The rollout of Covid-19 vaccines, a fresh fiscal stimulus
package promised by President Biden, and the Federal Reserve's
pledge to keep its easy-money policies in place have buoyed
sentiment for many weeks.
But the sharp turnaround in the bond market has fueled concerns
that soaring equities valuations driven by the technology sector's
rally are now too high.
"Everything is divorced from the risk in those instruments.
Everything is mispriced," said James Athey, senior investment
manager at Aberdeen Standard Investments. "The problem is that not
every investor is a fundamental investor. Markets are increasingly
dominated by momentum, are driven by price action. The more the
price falls, the more they sell."
Fresh federal data released Friday showed that U.S. consumer
spending increased 2.4% in January after household incomes got a
boost from the latest round of stimulus checks. Investors expect
Congress to pass another fiscal aid package in the coming
weeks.
In the longer term, some investors say that the vaccines and
government spending will bolster corporate earnings, and boost
appetite for stocks.
"The fundamental picture is robust. It may even be more robust
compared with before" the vaccine rollout, said Wei Li, head of
investment strategy for BlackRock's exchange-traded fund and index
investments for Europe, Middle East and Africa. "Once the yield
levels stabilize, risk assets could still do well."

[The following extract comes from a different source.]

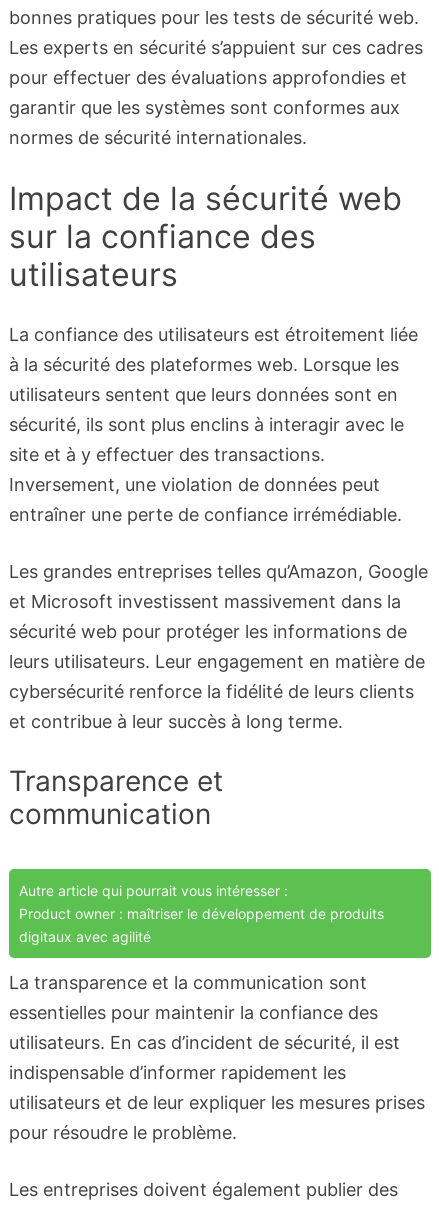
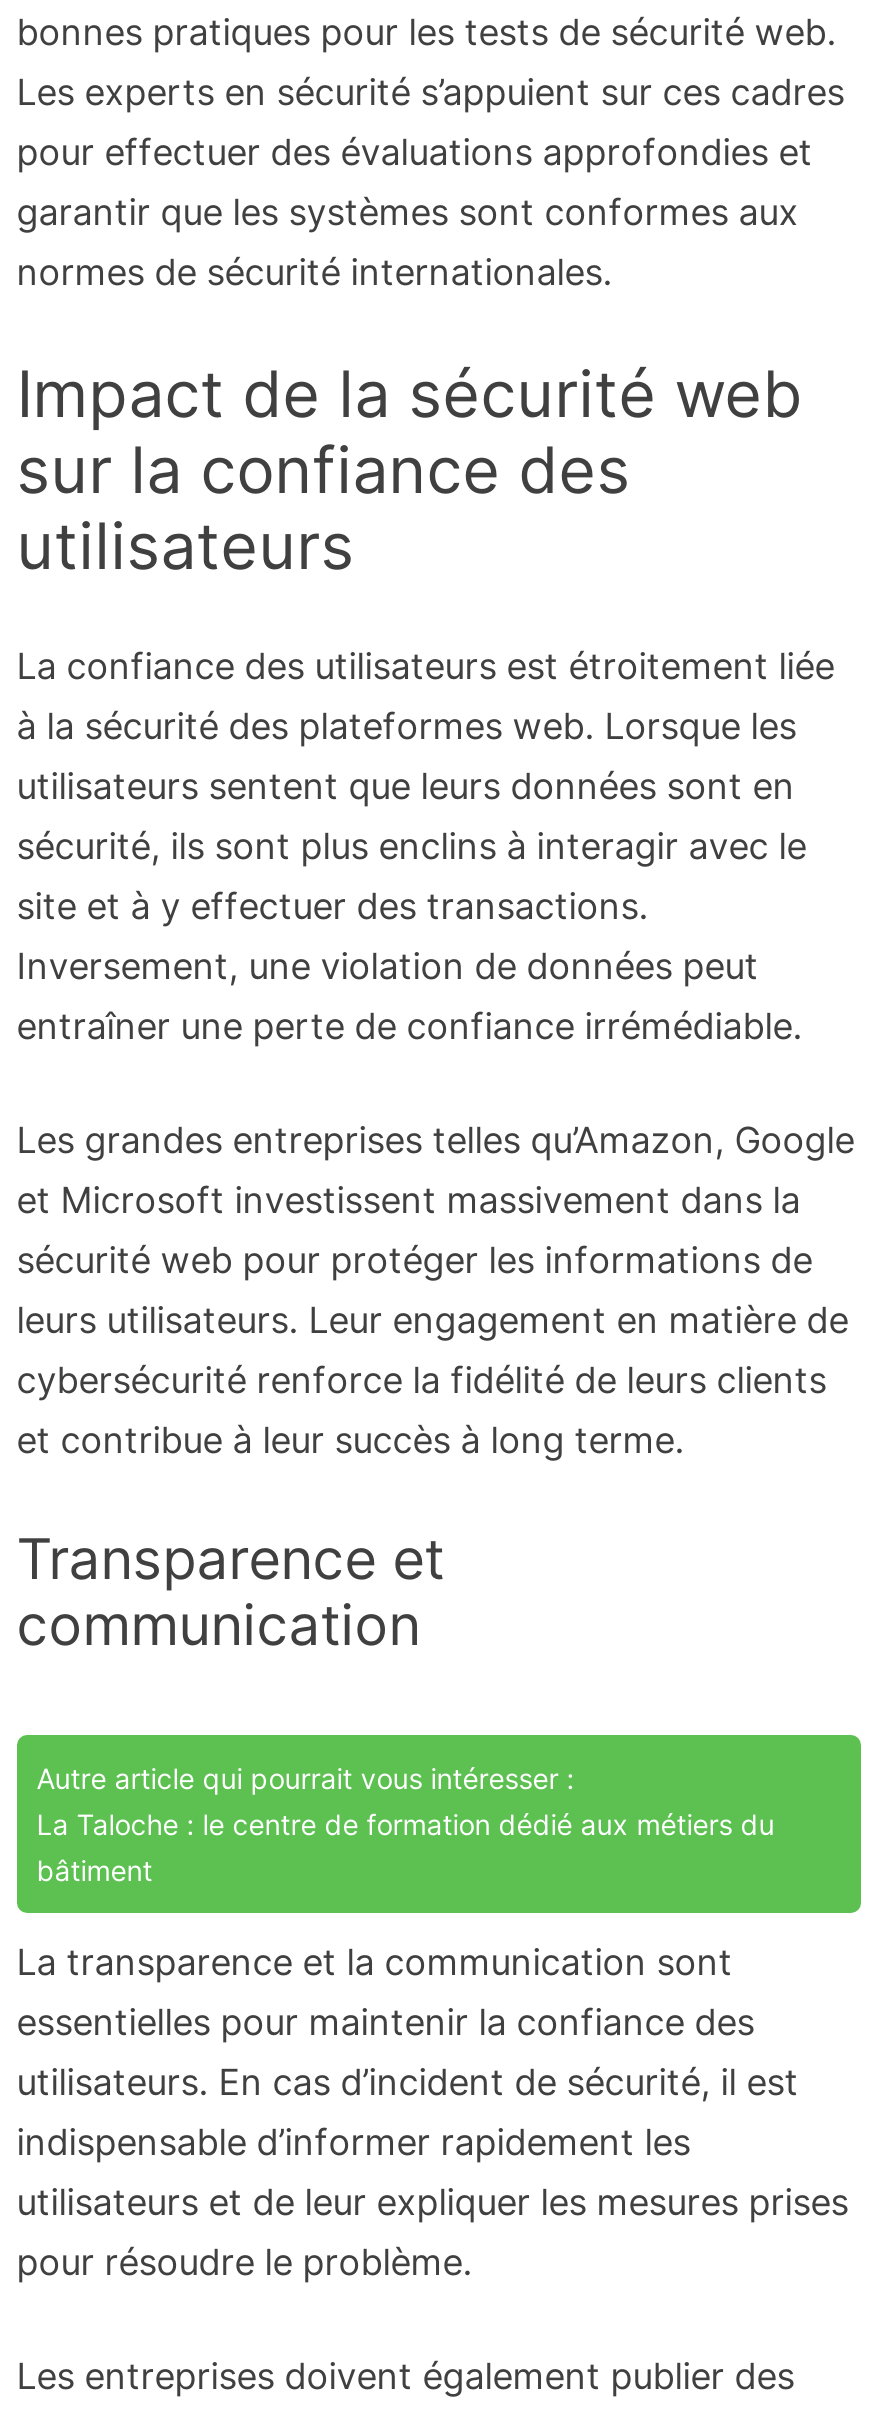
- Product owner : maîtriser le développement de produits
- digitaux avec agilité
+ La Taloche : le centre de formation dédié aux métiers du
+ bâtiment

Among corporate names, Salesforce was down 4.8% after the
company delivered earnings guidance that was below expectations,
despite a strong fourth-quarter report.
Tech leaders Apple, Amazon Tesla and Facebook were all higher
Friday morning, though they remain down for the week. Tesla is down
more than 12% this week.
The ICE U.S. Dollar Index, which tracks the greenback against a
basket of currencies, rose 0.5%. Investors view the dollar as a
safe asset, and increase demand for it when the stock market
declines.
Overseas, the Stoxx Europe 600 index fell 1.1%.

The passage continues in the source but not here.